41 Protective provisions for specially formed successors.U.K.

For section 101 of the 1986 Act there shall be substituted the following section—

101 Protective provisions for specially formed successors.

(1)No company specially formed by a building society to be its successor shall, at any time during the protective period—

(a)offer for sale or invite subscription for any shares in the company or allot or agree to allot any such shares with a view to their being offered for sale, or

(b)allot or agree to allot any share in the company, or

(c)register a transfer of shares in the company,

if the effect of the offer, the invitation, the allotment or the registration of the transfer would be that more shares than the permitted proportion would be held by any one person (other than the society), or by any two or more persons who are parties to a concert party agreement which relates to shares in the company.

(2)The articles of association of the company shall include provision such as will secure that the company does not offer, invite subscription for, allot or register transfers of, shares in contravention of subsection (1) above and no alteration in those provisions may be made by the company during the protective period.

(3)Any provision (including any altered provision) of the company’s articles of association which is to any extent inconsistent with subsection (1) above shall, to that extent, be void; and any allotment or registration of a transfer of shares in contravention of that subsection shall be void.

(4)This section shall cease to apply to a company if—

(a)a financial institution becomes a subsidiary undertaking of the company, or the company or such an undertaking acquires the whole, or substantially the whole, of the business of such an institution;

(b)a special resolution to that effect is passed by the requisite majority of the members of the company; or

(c)the Bank by notice to the company gives a direction to that effect;

and the Bank shall not give such a direction unless it considers it desirable to do so in the interests of the depositors and potential depositors of the company.

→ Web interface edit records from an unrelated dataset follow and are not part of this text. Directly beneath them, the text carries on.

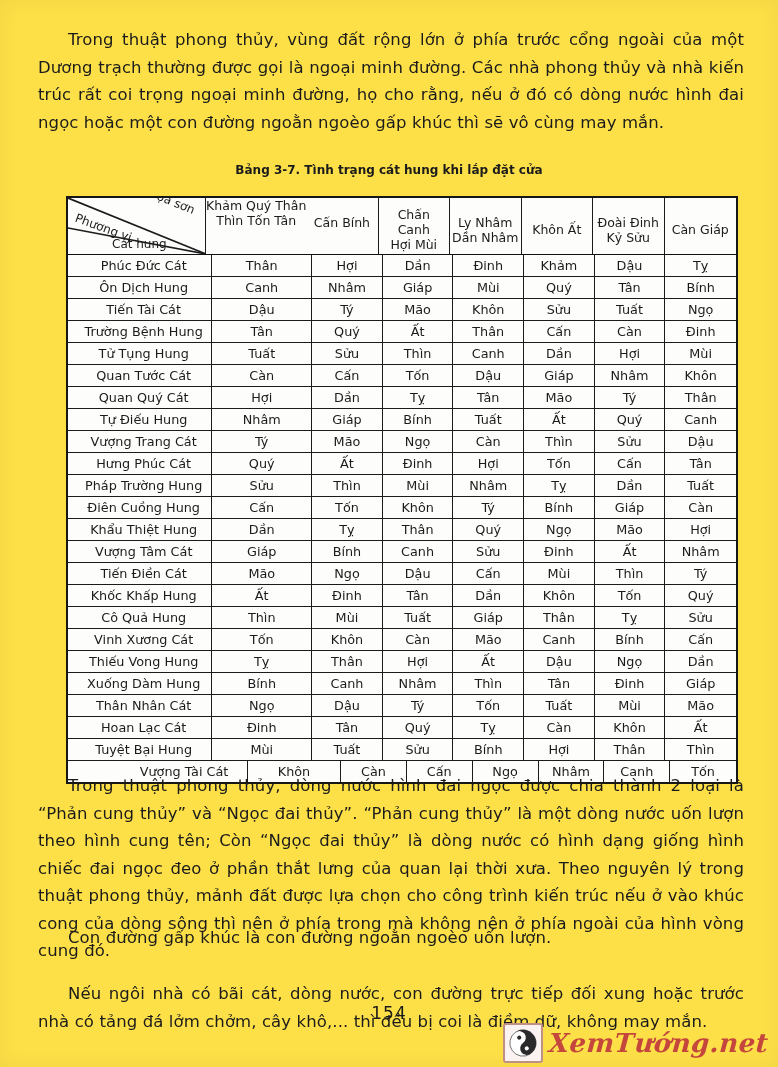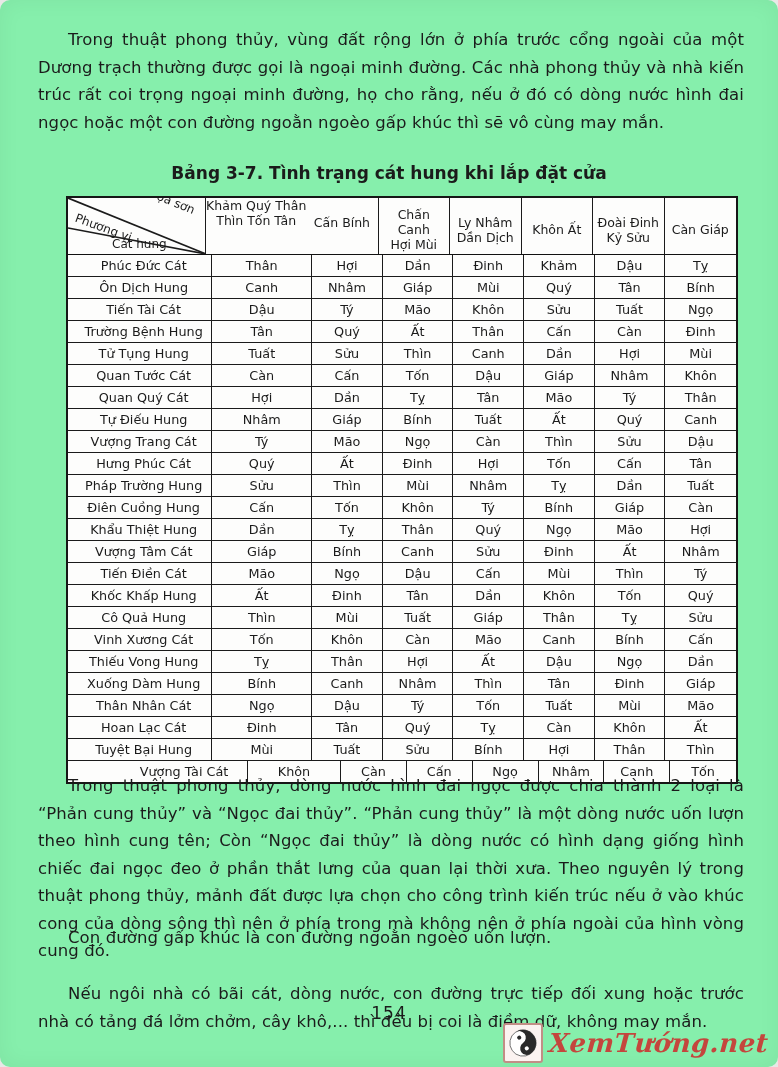"Trong thuật phong thủy, vùng" .page { background: #86efac -> #fde047; border-radius: 10px -> none }
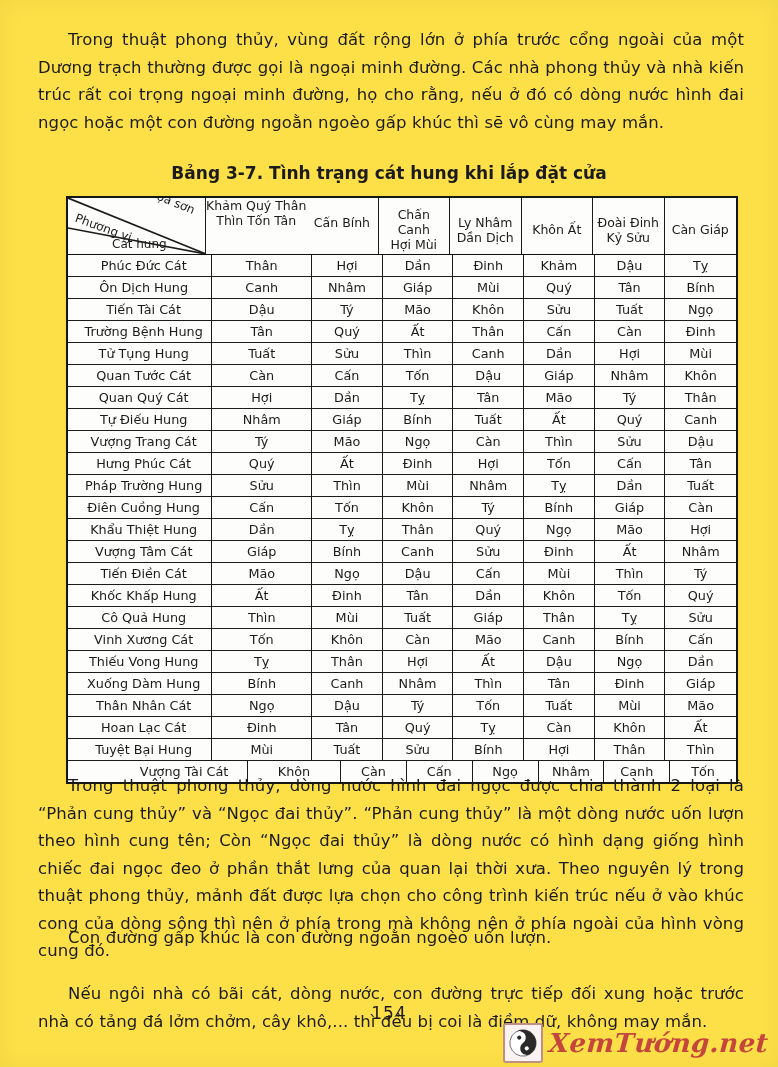"Bảng 3-7. Tình trạng cát" .table-title { font-size: 17px -> 12px }
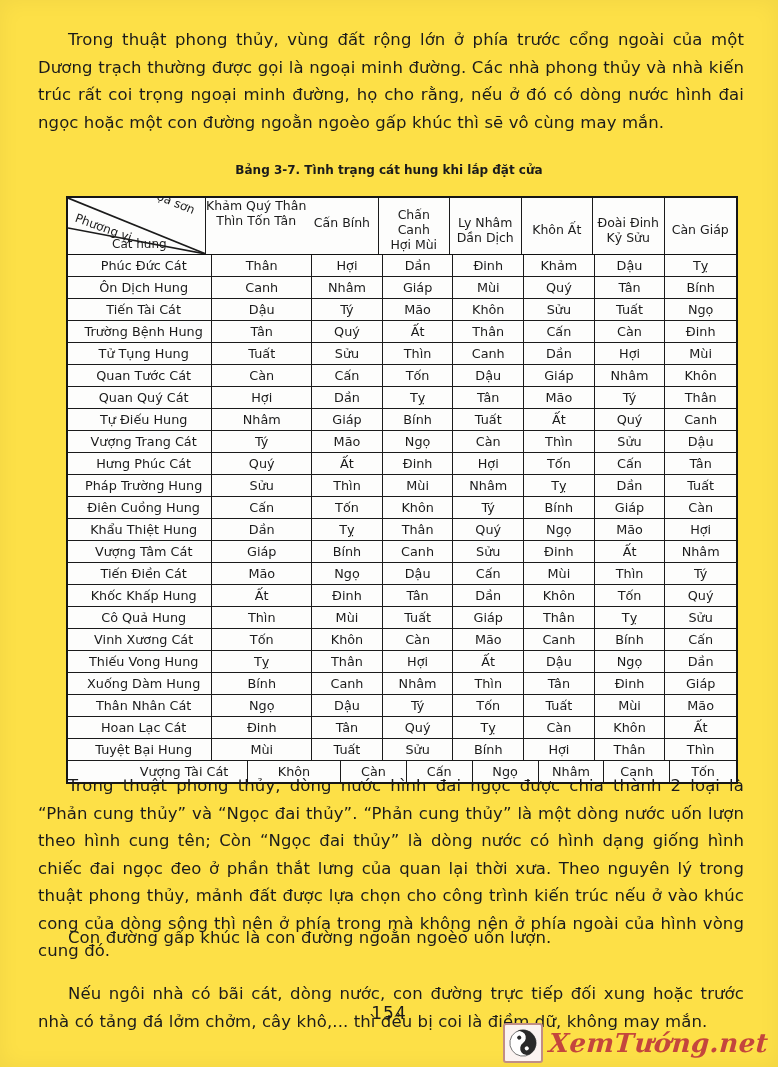"Dần Dịch" div { text: Dịch -> Nhâm }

(5)If this section ceases to apply to a company, any provision included by virtue of subsection (2) above in its articles of association shall cease to have effect.

(6)In this section—

  • the Bank” means the Bank of England;

  • concert party agreement” means an agreement to which section 204 of the M1Companies Act 1985 or Article 212 of the M2Companies (Northern Ireland) Order 1986 applies;

  • EEA country or territory” has the same meaning as in sections 6A and 6B;

  • financial institution” means any of the following, namely—

    (a)

    a building society authorised under this Act;

    (b)

    an institution authorised under section 3 or 4 of the M3Insurance Companies Act 1982 to carry on business of a class specified in Schedule 1 or 2 to that Act;

    (c)

    a person authorised under Chapter III of Part I of the M4Financial Services Act 1986 or included in the list maintained by the Bank under section 43 of that Act;

    (d)

    an institution authorised under section 9 of the M5Banking Act 1987;

    (e)

    a friendly society authorised under section 32(9) of the M6Friendly Societies Act 1992;

    (f)

    any body formed in or incorporated under the law of an EEA country or territory outside the United Kingdom and carrying on in the United Kingdom business of a kind which, if it were formed in or incorporated under the law of any part of the United Kingdom, it would be precluded from carrying on there without being authorised as mentioned in the preceding paragraphs;

  • the permitted proportion”, in relation to shares in the company, is 15 per cent. of the company’s issued share capital;

  • the protective period” is the period beginning with the date of the company’s incorporation and ending five years after the vesting date or, if this section ceases to apply to the company, ending on the date on which it so ceases;

  • the requisite majority” means a majority of the members having the right to attend and vote at a general meeting of the company, being a majority together holding not less than 75 per cent in nominal value of the shares giving that right;

  • transfer”, in relation to shares, does not include a transfer to a person to whom the right to any shares has been transmitted by operation of law;

and any expression used in this section and in the M7Companies Act 1985 or, as regards Northern Ireland, the M8Companies (Northern Ireland) Order 1986 has the same meaning in this section as in that Act or that Order.

(7)For the purposes of this section—

(a)shares held by a person in a fiduciary capacity shall be treated as not held by him;

(b)shares held by a person as nominee for another shall be treated as held by the other; and

(c)shares shall be regarded as held as nominee for another if any voting rights attaching to them are exercisable only on his instructions or with his consent or concurrence.

(8)Any reference in this section to shares includes a reference—

(a)to any warrant or other instrument entitling the holder to subscribe for shares; and

(b)to any certificate or other instrument issued by or on behalf of the company and conferring a right to acquire shares otherwise than by subscription;

and for the purposes of subsection (1) above any shares to which any such instrument relates shall be deemed to be held by the holder of the instrument.